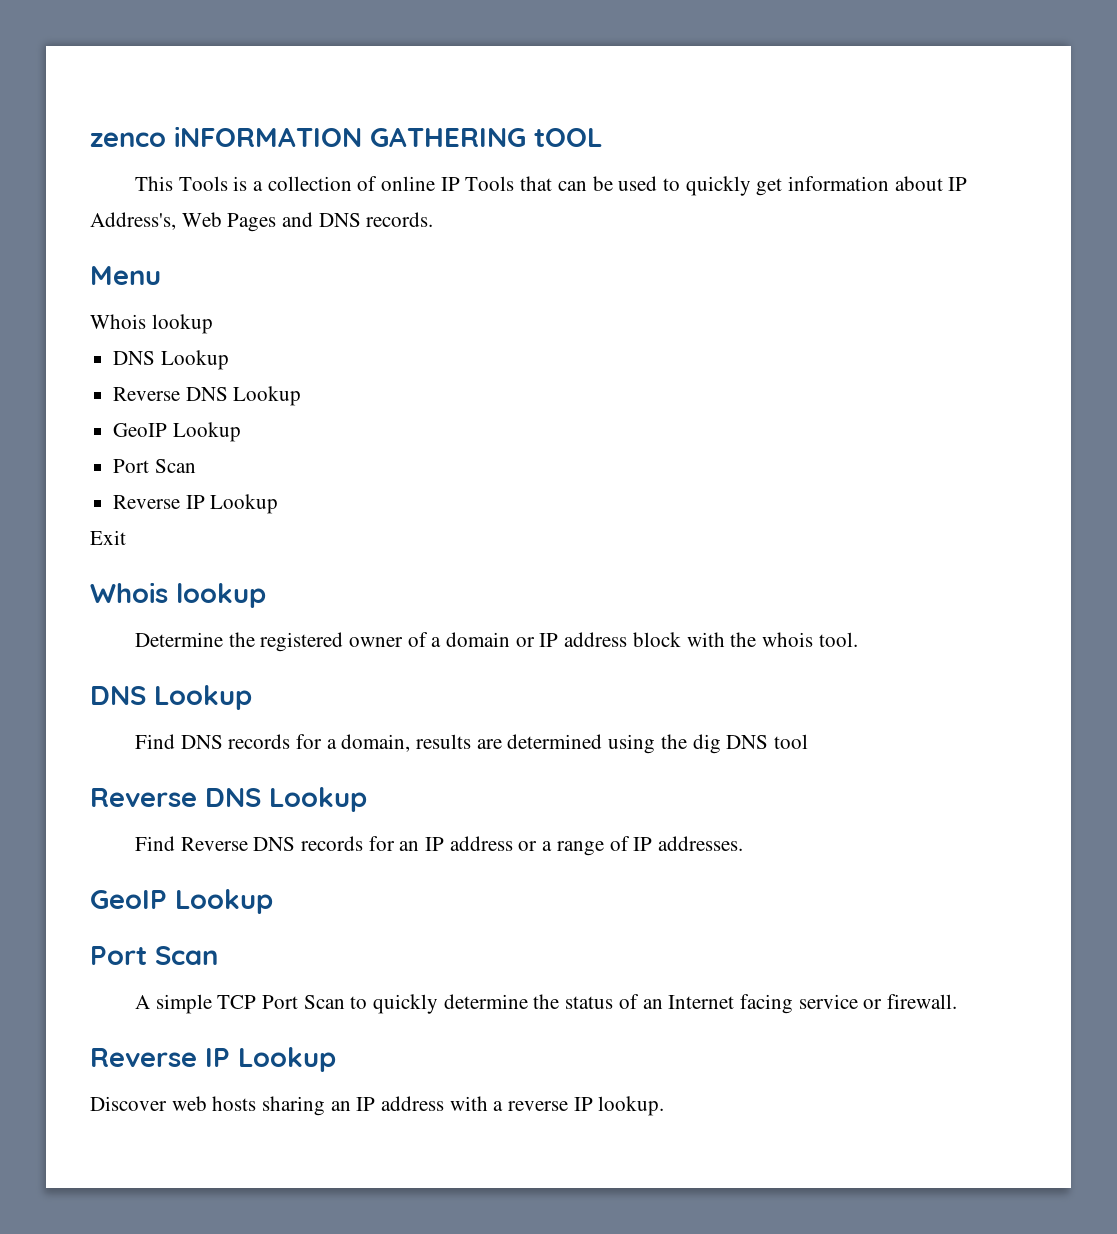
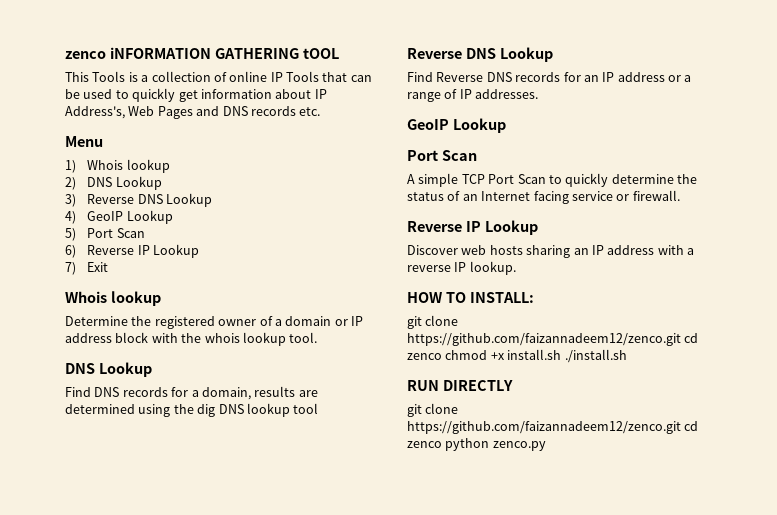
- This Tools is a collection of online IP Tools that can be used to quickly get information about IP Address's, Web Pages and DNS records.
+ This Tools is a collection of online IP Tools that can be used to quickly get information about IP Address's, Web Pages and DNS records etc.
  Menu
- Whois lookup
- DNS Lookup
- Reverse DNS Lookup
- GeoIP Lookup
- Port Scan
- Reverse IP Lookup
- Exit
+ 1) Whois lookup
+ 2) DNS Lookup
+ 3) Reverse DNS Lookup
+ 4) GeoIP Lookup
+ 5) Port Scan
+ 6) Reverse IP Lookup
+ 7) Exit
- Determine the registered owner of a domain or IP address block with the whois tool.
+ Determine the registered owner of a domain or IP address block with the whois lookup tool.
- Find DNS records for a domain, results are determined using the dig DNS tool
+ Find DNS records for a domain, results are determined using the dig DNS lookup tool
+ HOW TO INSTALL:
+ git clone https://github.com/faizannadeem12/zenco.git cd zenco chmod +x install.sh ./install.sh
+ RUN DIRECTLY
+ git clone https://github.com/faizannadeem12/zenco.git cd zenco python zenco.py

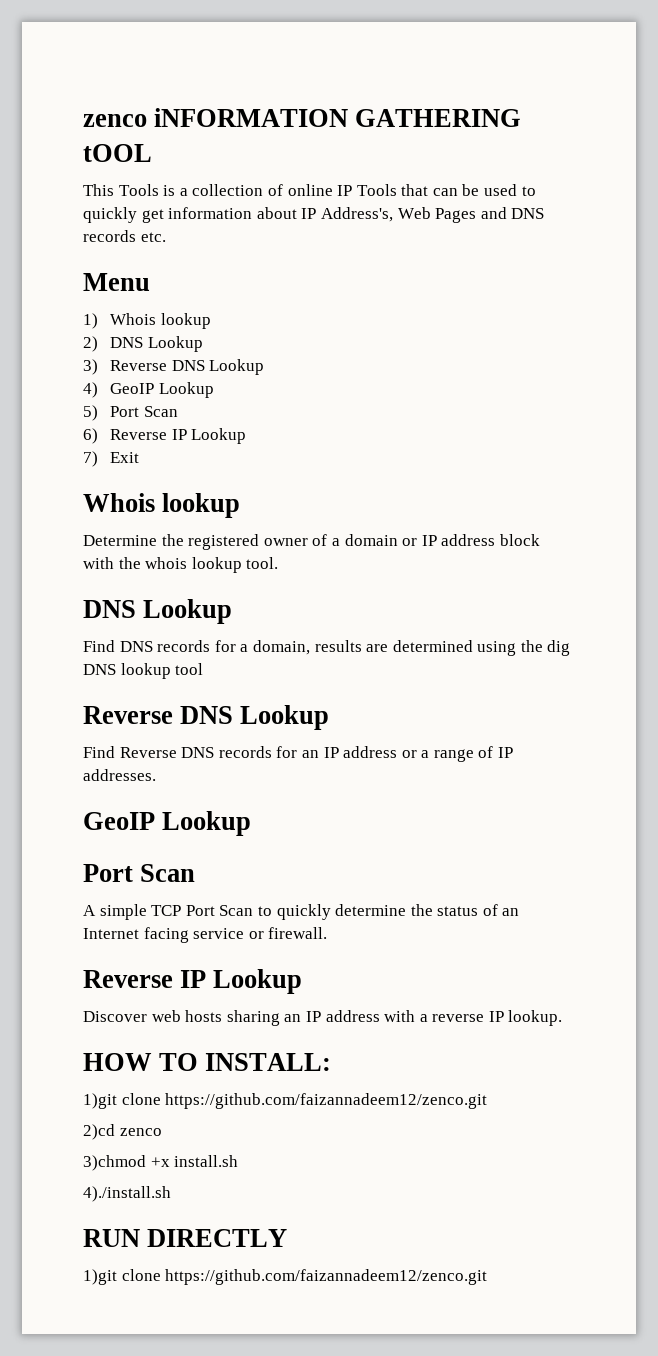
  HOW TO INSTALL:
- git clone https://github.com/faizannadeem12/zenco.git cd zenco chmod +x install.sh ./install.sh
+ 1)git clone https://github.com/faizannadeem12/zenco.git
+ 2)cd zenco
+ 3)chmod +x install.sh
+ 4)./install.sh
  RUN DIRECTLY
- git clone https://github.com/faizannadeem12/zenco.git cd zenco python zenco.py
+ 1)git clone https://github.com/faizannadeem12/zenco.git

────────────────────────────────────────

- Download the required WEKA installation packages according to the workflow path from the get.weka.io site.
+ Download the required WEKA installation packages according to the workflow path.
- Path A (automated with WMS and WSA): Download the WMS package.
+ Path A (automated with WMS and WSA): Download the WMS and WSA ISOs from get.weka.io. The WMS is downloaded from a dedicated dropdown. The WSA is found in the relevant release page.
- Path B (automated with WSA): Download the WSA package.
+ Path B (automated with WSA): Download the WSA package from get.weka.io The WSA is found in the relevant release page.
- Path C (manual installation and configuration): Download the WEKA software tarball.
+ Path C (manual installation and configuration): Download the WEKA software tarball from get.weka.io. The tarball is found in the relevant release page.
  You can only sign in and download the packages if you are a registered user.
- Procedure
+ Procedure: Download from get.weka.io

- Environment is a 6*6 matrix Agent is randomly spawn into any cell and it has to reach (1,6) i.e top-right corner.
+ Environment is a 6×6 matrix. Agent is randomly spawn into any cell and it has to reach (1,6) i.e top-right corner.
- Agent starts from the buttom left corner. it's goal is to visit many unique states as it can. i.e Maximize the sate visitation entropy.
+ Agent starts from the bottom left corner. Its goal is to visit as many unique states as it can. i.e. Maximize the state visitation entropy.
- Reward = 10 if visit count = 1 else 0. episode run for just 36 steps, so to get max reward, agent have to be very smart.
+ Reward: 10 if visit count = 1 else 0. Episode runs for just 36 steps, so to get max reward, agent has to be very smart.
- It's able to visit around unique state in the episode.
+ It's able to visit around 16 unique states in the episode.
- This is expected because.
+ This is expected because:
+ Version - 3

────────────────────────────────────────

● Exercise:
Of the lines above, output exactly those from the line bearing "- Port Scan" through the line bearing "DNS lookup tool", inclusive.

● Response area:
- Port Scan
- Reverse IP Lookup
- Exit
+ 1) Whois lookup
+ 2) DNS Lookup
+ 3) Reverse DNS Lookup
+ 4) GeoIP Lookup
+ 5) Port Scan
+ 6) Reverse IP Lookup
+ 7) Exit
- Determine the registered owner of a domain or IP address block with the whois tool.
+ Determine the registered owner of a domain or IP address block with the whois lookup tool.
- Find DNS records for a domain, results are determined using the dig DNS tool
+ Find DNS records for a domain, results are determined using the dig DNS lookup tool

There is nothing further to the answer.